Methods that can be implemented for every reporter

In addition to what are already shown in BaseReporter and JsonReporter, here are some suggestions of methods you might want to consider:

They can:

  • reset the reporter
  • print messages (as an alternative/addition to _display)
  • sort messages
  • handle coding errors only
  • handle style errors only

Examples of above 3 implementation can be found here.

How is a reporter notified of an error?

As previously mentioned, when a user calls python_ta.check_all() to check a piece of code, ColorReporter and PlainReporter are also called, which means BaseReporter is called eventually.

These are the steps from collecting errors to eventually displaying them in PyTA.

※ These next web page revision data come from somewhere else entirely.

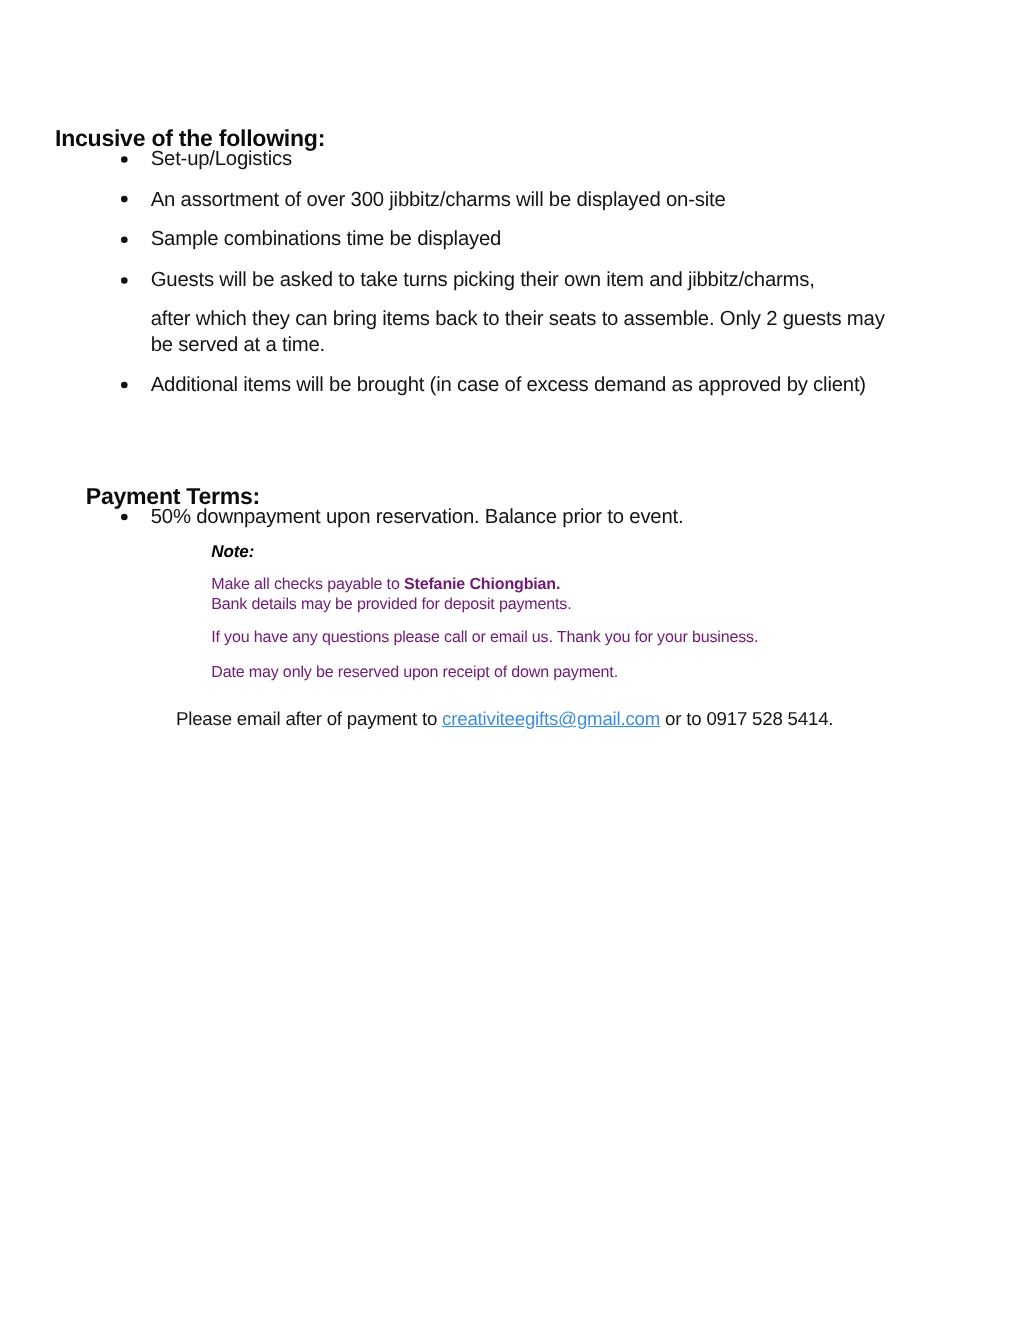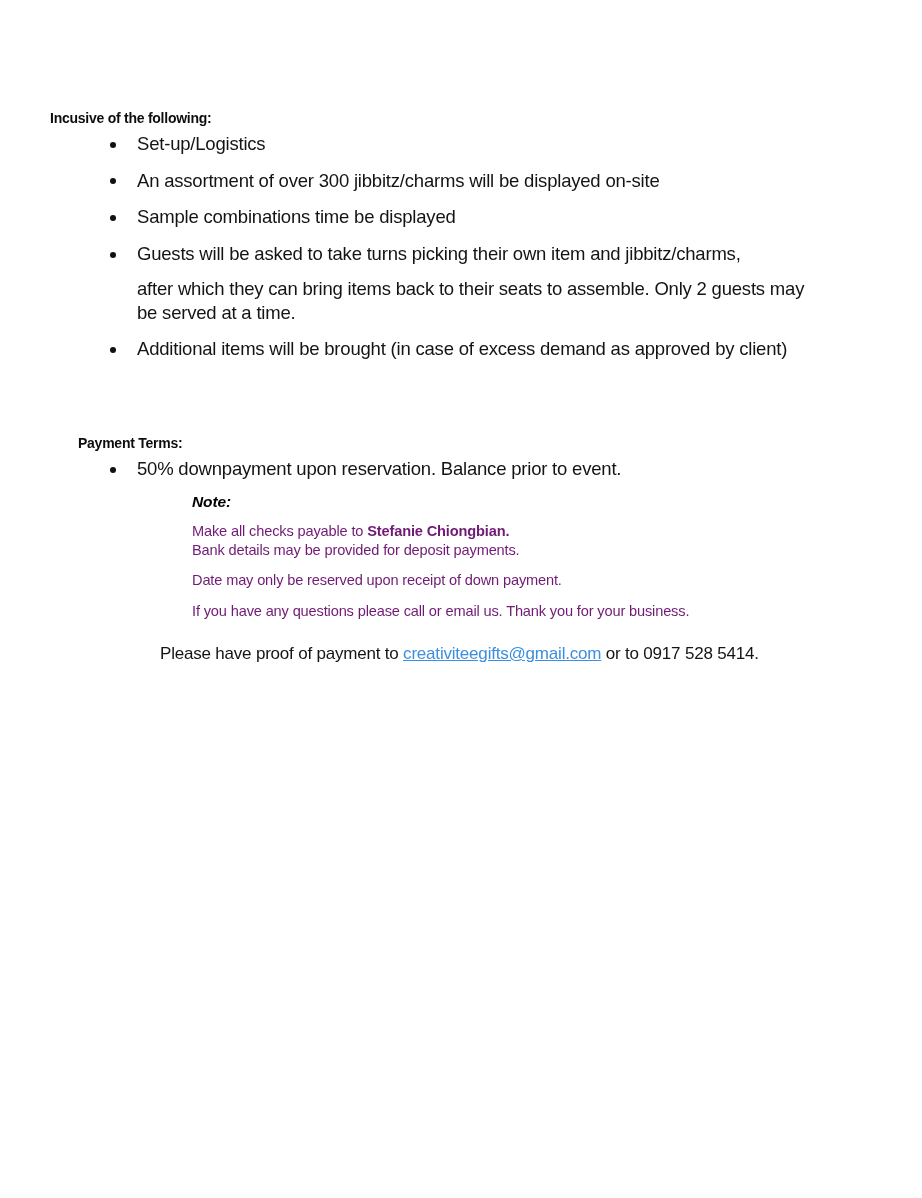--- a/index.html
+++ b/index.html
@@ -29,7 +29,7 @@
     position: absolute;
     font-family: "Liberation Sans", sans-serif;
     font-weight: bold;
-    font-size: 14px;
+    font-size: 21px;
     letter-spacing: -0.25px;
     color: #0d0d0d;
     white-space: nowrap;

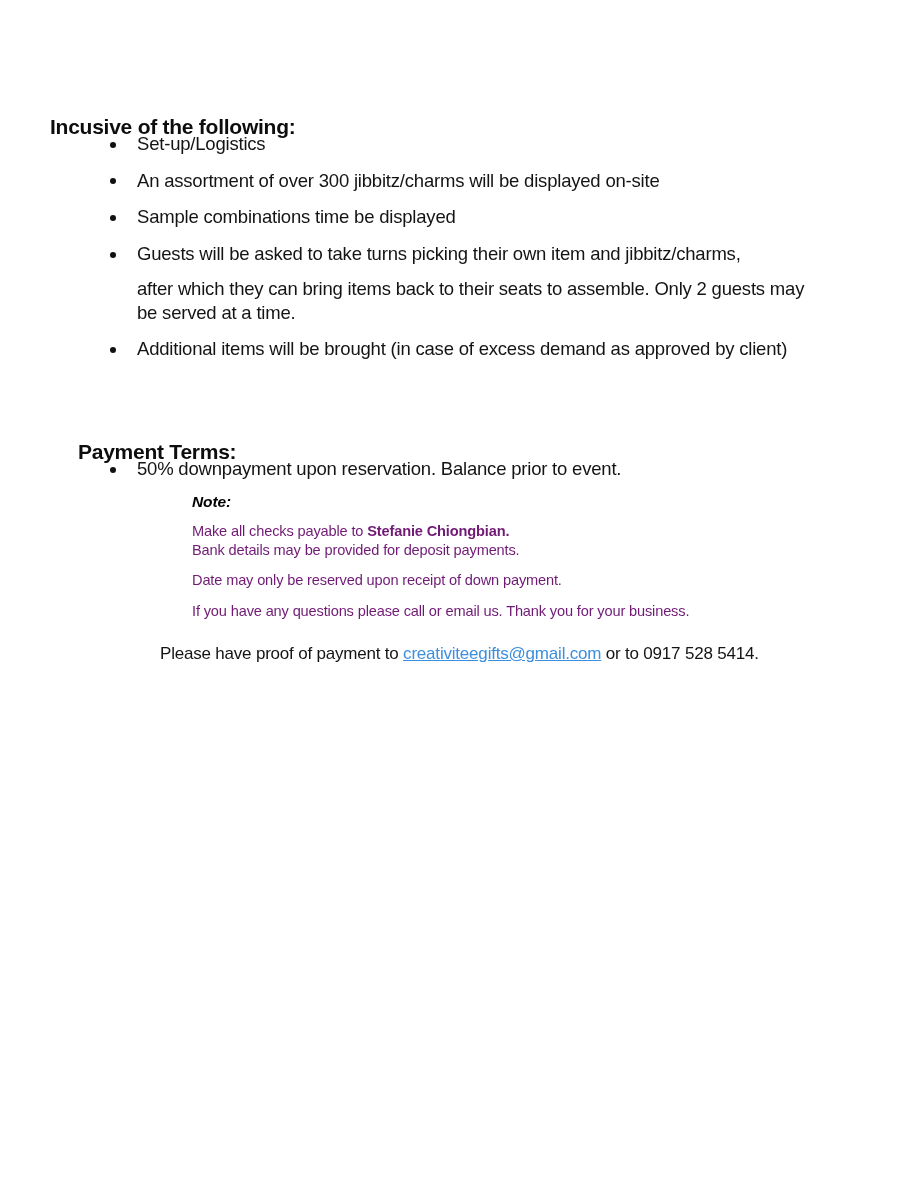--- a/index.html
+++ b/index.html
@@ -170,8 +170,8 @@
     <ul class="note-lines" id="note-lines">
         <li><span>Make all checks payable to </span><b>Stefanie Chiongbian.</b></li>
         <li><span>Bank details may be provided for deposit payments.</span></li>
+        <li class="gap-before"><span>If you have any questions please call or email us.  Thank you for your business.</span></li>
         <li class="gap-before"><span>Date may only be reserved upon receipt of down payment.</span></li>
-        <li class="gap-before"><span>If you have any questions please call or email us.  Thank you for your business.</span></li>
       </ul>
   </div>
 

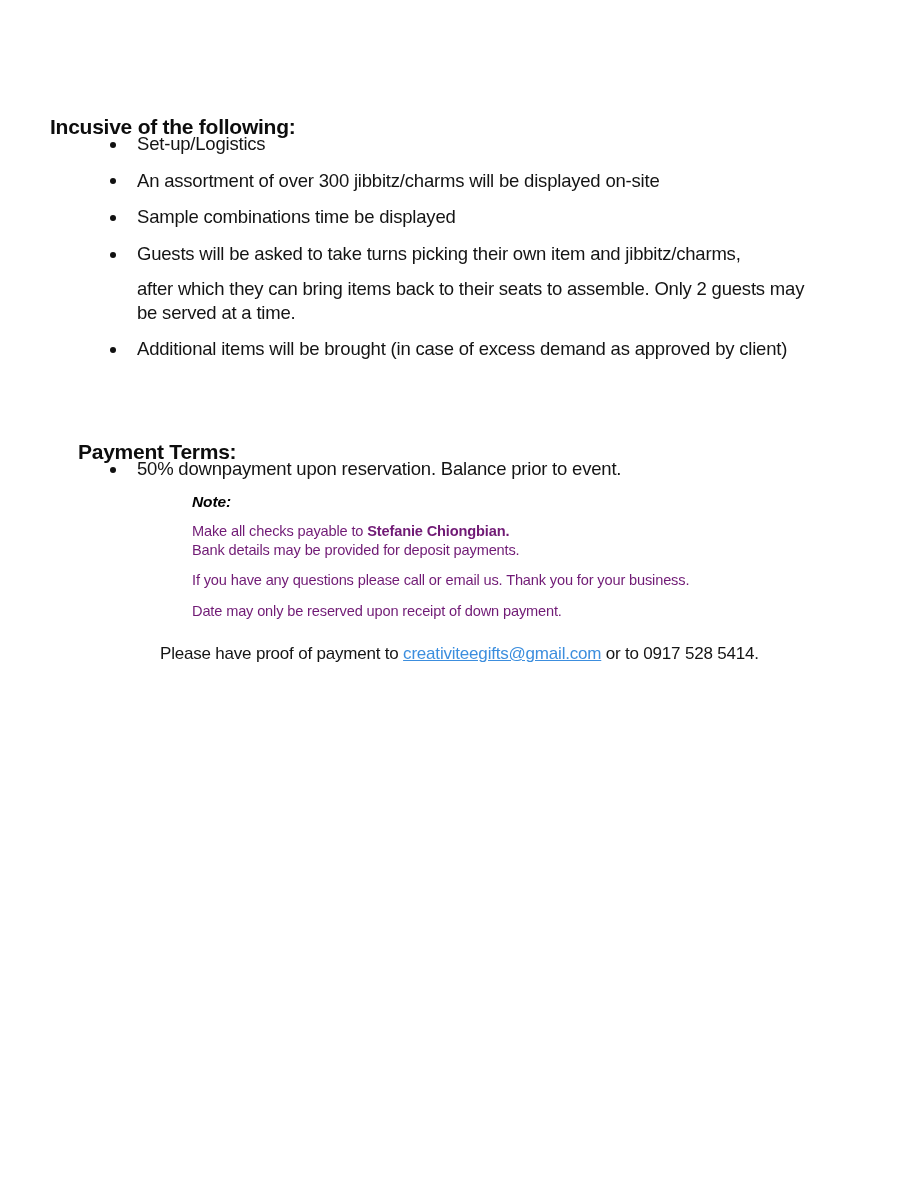--- a/index.html
+++ b/index.html
@@ -176,7 +176,7 @@
   </div>
 
   <div class="closing-line">
-    <span>Please have proof of payment to </span><a class="email-link" href="#">creativiteegifts@gmail.com</a><span> or to 0917 528 5414.</span>
+    <span>Please email after of payment to </span><a class="email-link" href="#">creativiteegifts@gmail.com</a><span> or to 0917 528 5414.</span>
   </div>
 
 </div>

  • Under _check, current_reporter initializes ColorReporter
  • ColorReporter is set to PyLinter's reporter param
  • The checkers get to work. Please refer to Checkers for more information
  • linter.check utilizes self.add_message
  • self.add_message from utils.py activates handle_message, which in PyTA's case is under PlainReporter
  • PlainReporter stores the Message types like this: self.reporter.handle_message(Message(msgid, symbol,(abspath, path, module, obj, line or 1, col_offset or 0), msg, confidence))
  • Then we switch back to python_ta's _init_ and print current_reporter's messages
  • Because current_reporter is the class ColorReporter which is a subclass of PlainReporter, all of this can be accessed through ColorReporter and bam we're done!